Aquí con los vecinos, de plano, han retado a la Guardia Nacional y toda corporación policiaca local, estatal o federal. El pasado miércoles 20 de noviembre dejaron una camioneta con bolsas con mutilados justo enfrente de la Séptima Zona Militar. Cuatro personas mutiladas y desmembradas fueron colocadas en dicha unidad y justo para que todo mundo las viera. Fue un reto. Un desafío. ¿“Abrazos y no balazos”, “becarios sí, sicarios no”? la ingenuidad de AMLO no tiene fin. En Reynosa y Nuevo Laredo, definitivamente es zona de guerra. El Gobernador de aquella entidad, vecinos casi nuestros, Francisco García Cabeza de Vaca, dijo con tono grave: es “narcoterrorismo”, lo cual buscan provocar caos e inseguridad.

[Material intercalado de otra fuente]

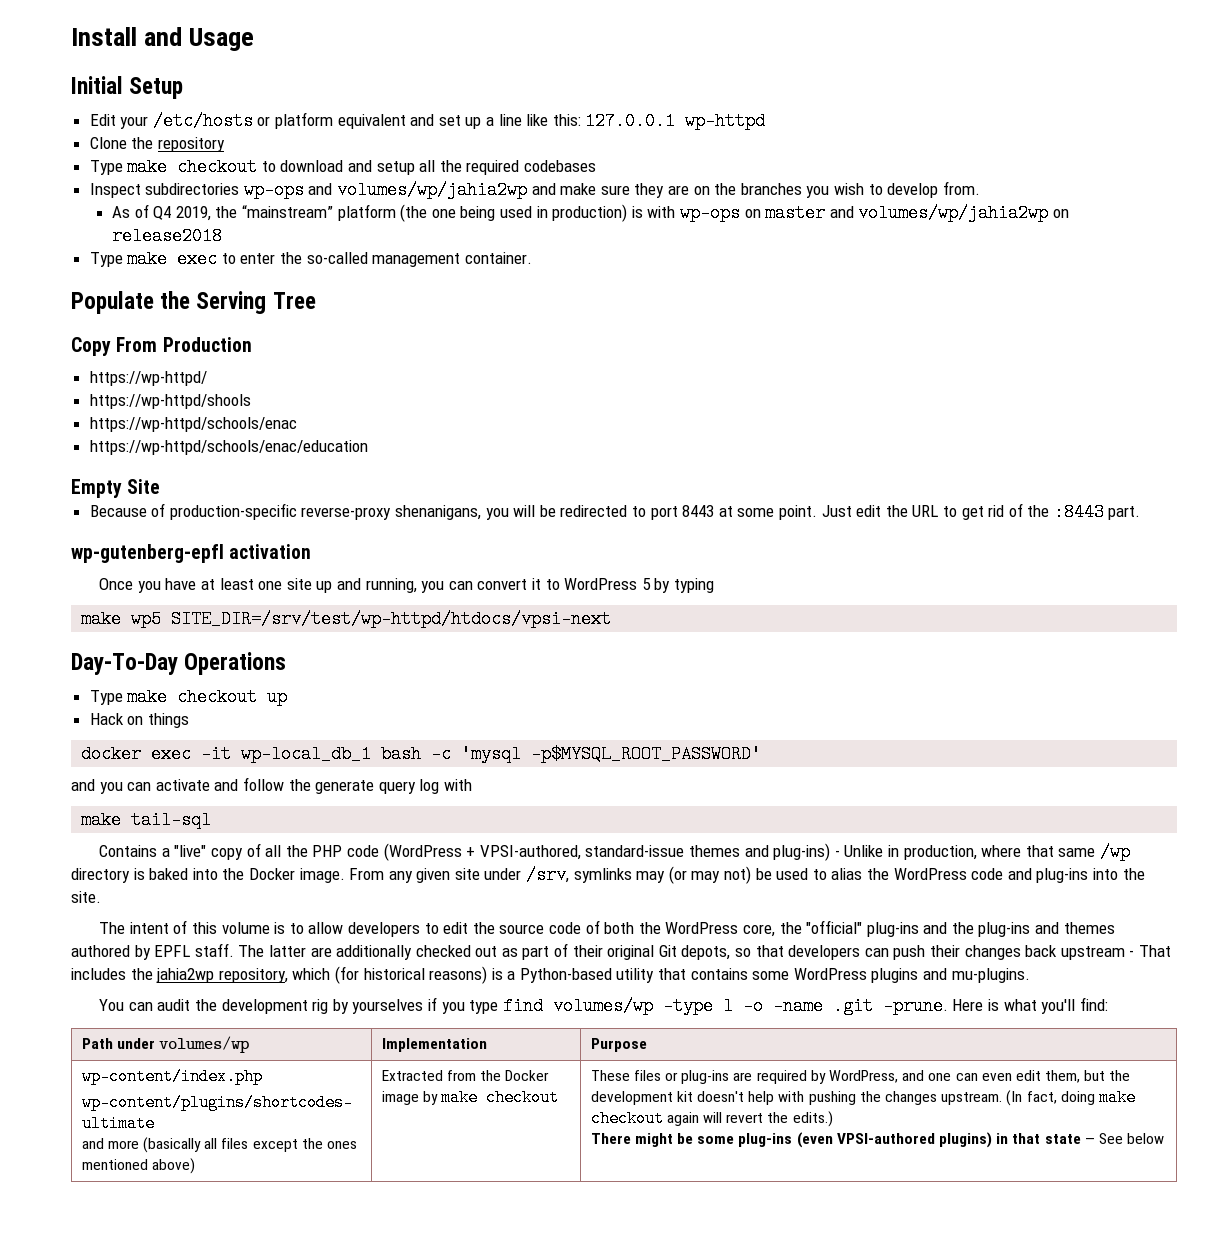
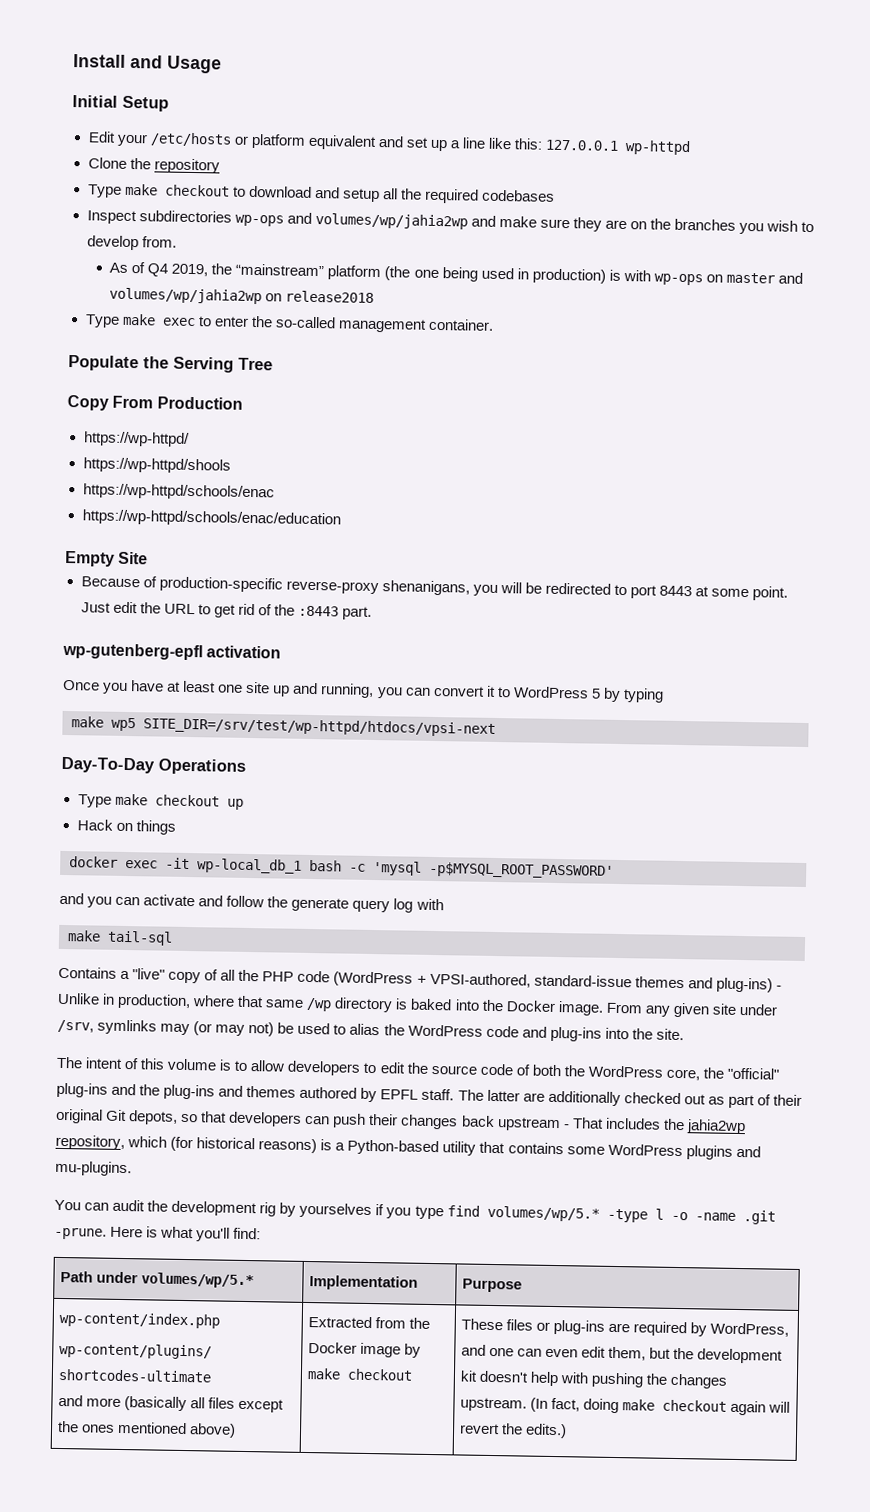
- You can audit the development rig by yourselves if you type find volumes/wp -type l -o -name .git -prune.
+ You can audit the development rig by yourselves if you type find volumes/wp/5.* -type l -o -name .git -prune.
- Path under volumes/wp | Implementation | Purpose
+ Path under volumes/wp/5.* | Implementation | Purpose
- There might be some plug-ins (even VPSI-authored plugins) in that state — See below

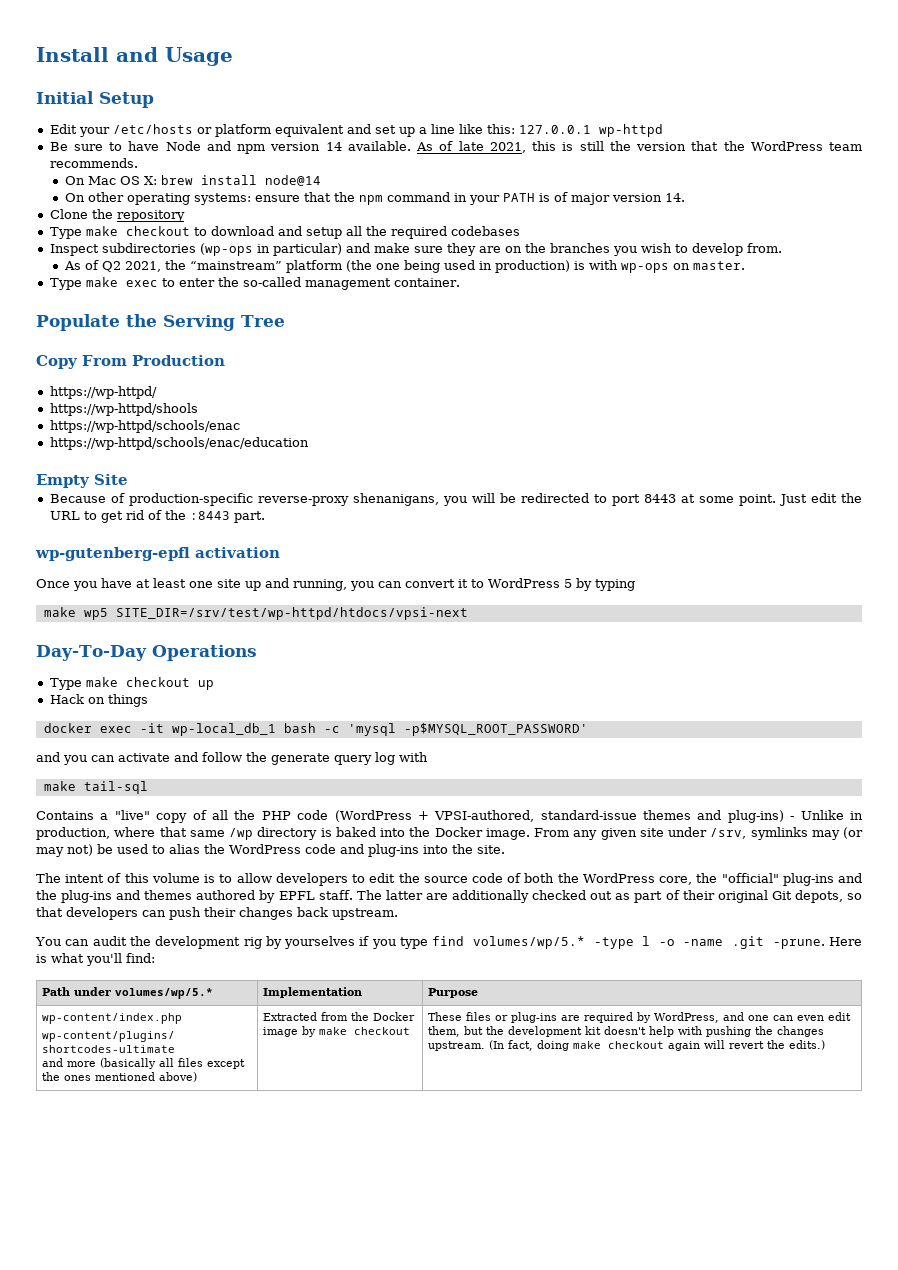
+ Be sure to have Node and npm version 14 available. As of late 2021, this is still the version that the WordPress team recommends.
+ On Mac OS X: brew install node@14
+ On other operating systems: ensure that the npm command in your PATH is of major version 14.
- Inspect subdirectories wp-ops and volumes/wp/jahia2wp and make sure they are on the branches you wish to develop from.
+ Inspect subdirectories (wp-ops in particular) and make sure they are on the branches you wish to develop from.
- As of Q4 2019, the “mainstream” platform (the one being used in production) is with wp-ops on master and volumes/wp/jahia2wp on release2018
+ As of Q2 2021, the “mainstream” platform (the one being used in production) is with wp-ops on master.
- The latter are additionally checked out as part of their original Git depots, so that developers can push their changes back upstream - That includes the jahia2wp repository, which (for historical reasons) is a Python-based utility that contains some WordPress plugins and mu-plugins.
+ The latter are additionally checked out as part of their original Git depots, so that developers can push their changes back upstream.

Según datos oficiales, en octubre en el País, aumentó el secuestro (5%), la extorsión (12.7 por ciento), el robo total (6.7%), el narcomenudeo (7.1%)…

LETRAS MINÚSCULAS

Pero no, el cacique y dictador de Tabasco no quiere reconocer nada de esto. Dale todo el poder a un humano y en verdad lo conocerás. AMLO, peor que nunca.